| YOUR INSTRUCTIONS |
Report each line from the entries in which "Land" can be found.

| INFORMATION GIVEN |

- Opening Delimiter -

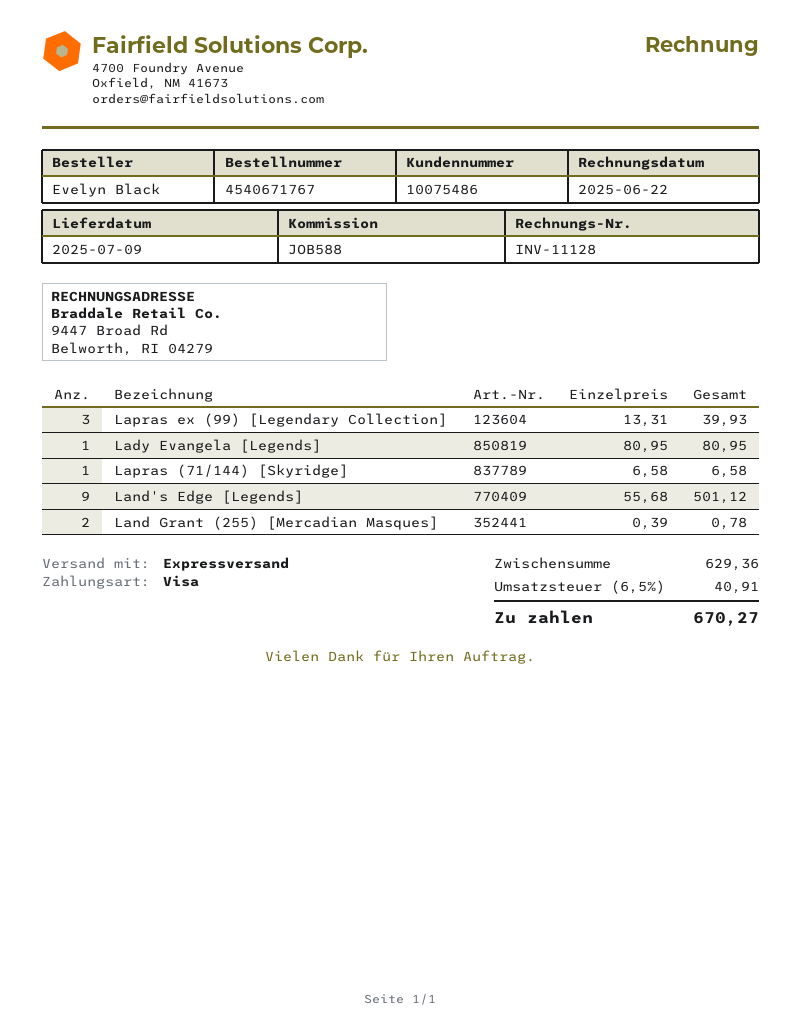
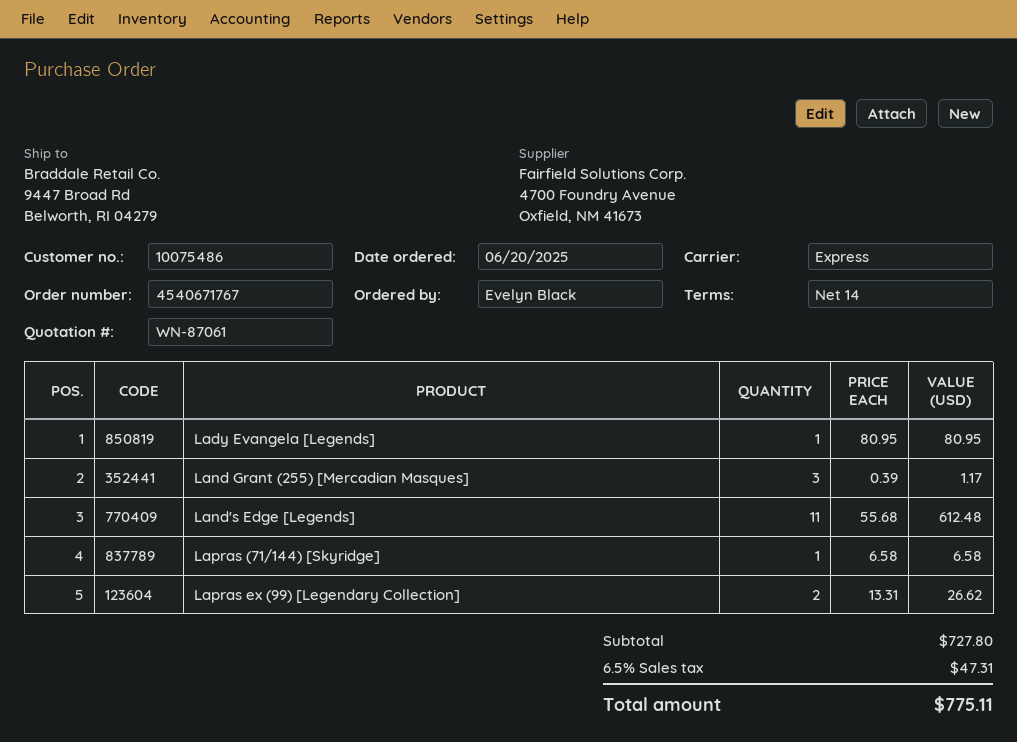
Lapras ex (99) [Legendary Collection]: 3 x 13.31 = 39.93 -> 2 x 13.31 = 26.62
Land's Edge [Legends]: 9 x 55.68 = 501.12 -> 11 x 55.68 = 612.48
Land Grant (255) [Mercadian Masques]: 2 x 0.39 = 0.78 -> 3 x 0.39 = 1.17
subtotal: 629.36 -> 727.80
tax: 6.5% = 40.91 -> 6.5% = 47.31
total: 670.27 -> 775.11

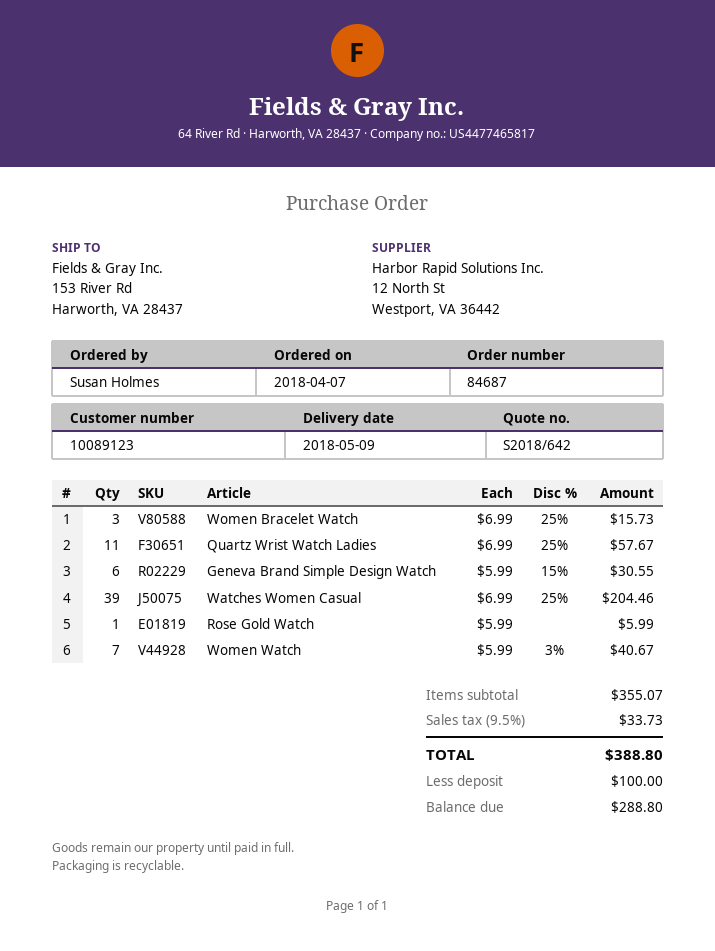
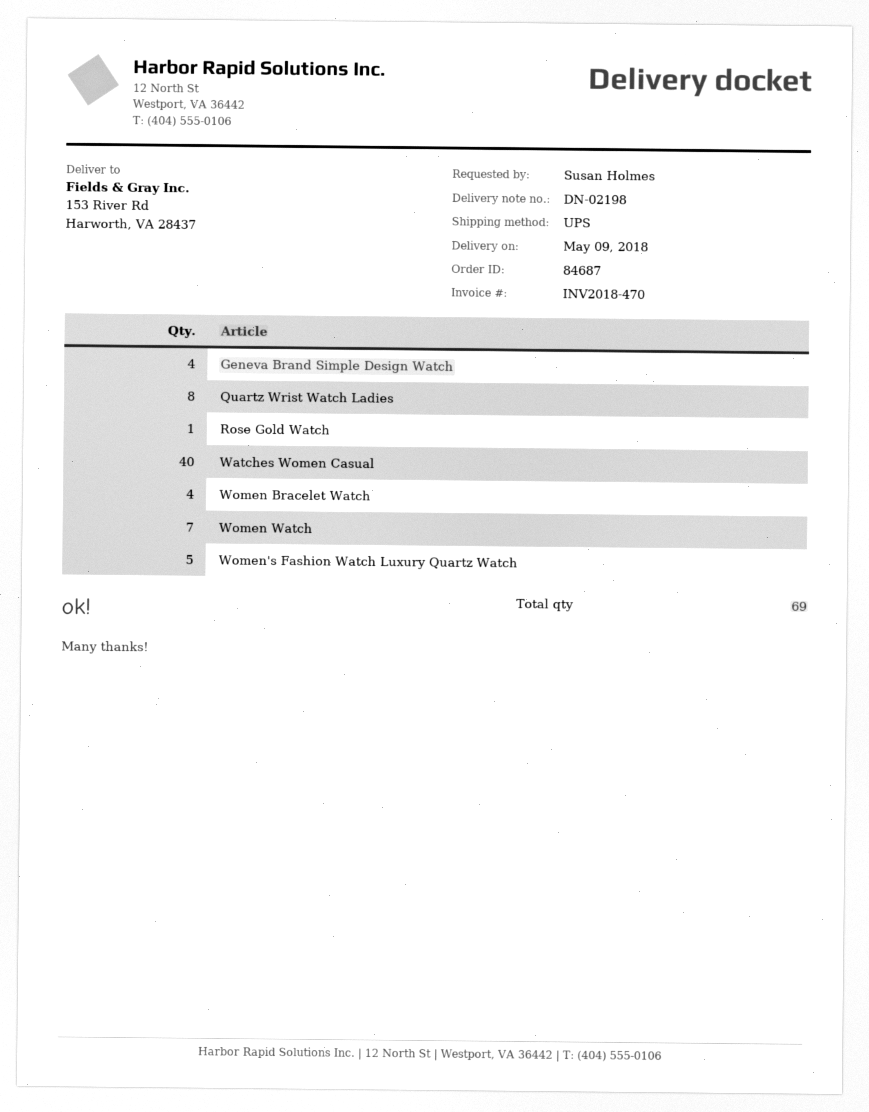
Women Bracelet Watch: 3 -> 4
Quartz Wrist Watch Ladies: 11 -> 8
Geneva Brand Simple Design Watch: 6 -> 4
Watches Women Casual: 39 -> 40
Women's Fashion Watch Luxury Quartz Watch: none -> 5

- Closing Delimiter -

| SOLVED PROBLEM |
Land's Edge [Legends]: 9 x 55.68 = 501.12 -> 11 x 55.68 = 612.48
Land Grant (255) [Mercadian Masques]: 2 x 0.39 = 0.78 -> 3 x 0.39 = 1.17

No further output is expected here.